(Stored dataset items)
───

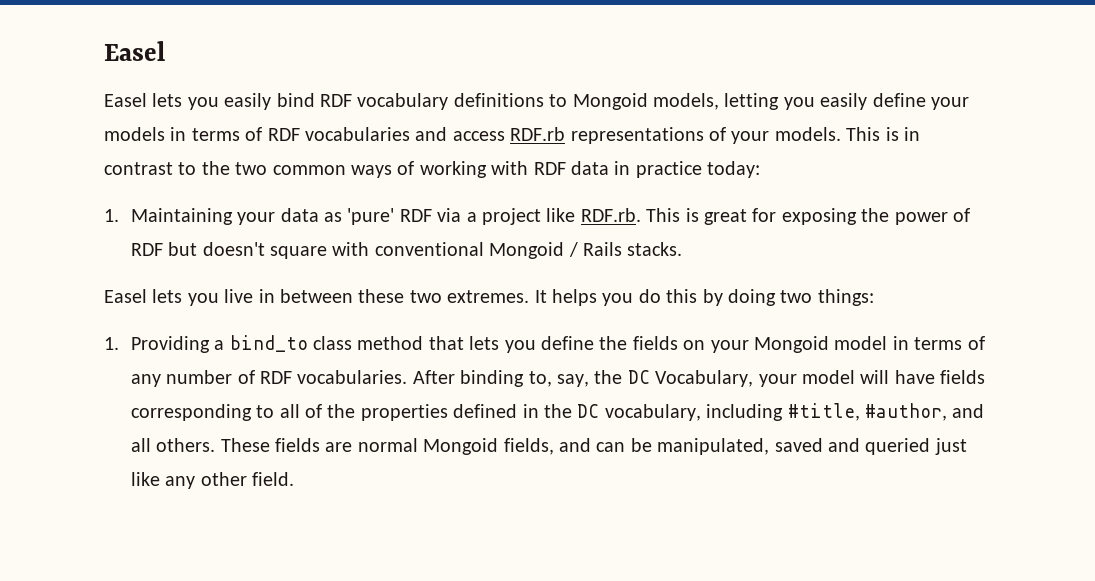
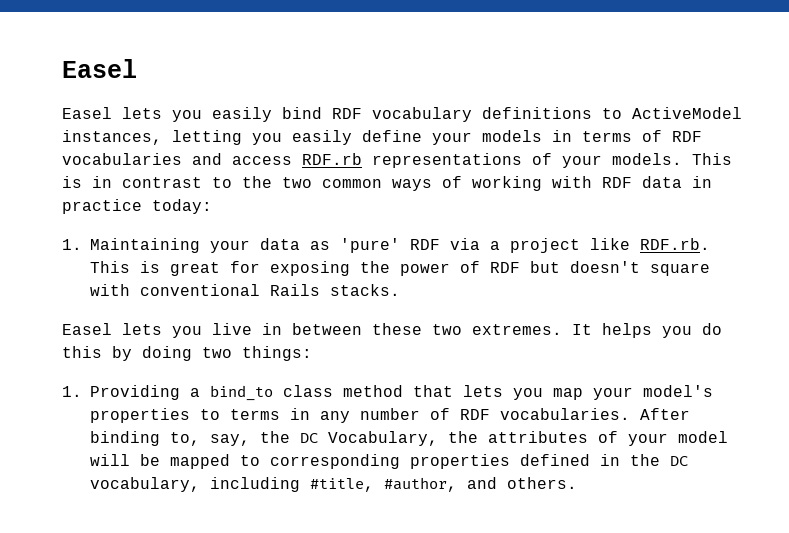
[572,93,719,110] Mongoid models, -> [632,107,742,119] [62,130,162,145] ActiveModel instances,
[489,242,578,259] Mongoid / -> (260, 290) none
[540,336,985,353] define the fields on your Mongoid model in terms of -> [553,385,713,400] [90,408,310,423] map your model's properties to terms in
[758,370,986,387] [130,404,356,421] your model will have fields corresponding to all of the -> [448,431,728,446] [90,454,400,469] the attributes of your model will be mapped to corresponding
[130,438,967,455] [130,472,294,489] all others. These fields are normal Mongoid fields, and can be manipulated, saved and queried just like any other field. -> [507,477,577,489] others.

───

» **What needs to be done**
Starting from the line containing "[540,336,985,353] define the", repeat each line through the end of the entries, exactly.

» **Solution to the exercise**
[540,336,985,353] define the fields on your Mongoid model in terms of -> [553,385,713,400] [90,408,310,423] map your model's properties to terms in
[758,370,986,387] [130,404,356,421] your model will have fields corresponding to all of the -> [448,431,728,446] [90,454,400,469] the attributes of your model will be mapped to corresponding
[130,438,967,455] [130,472,294,489] all others. These fields are normal Mongoid fields, and can be manipulated, saved and queried just like any other field. -> [507,477,577,489] others.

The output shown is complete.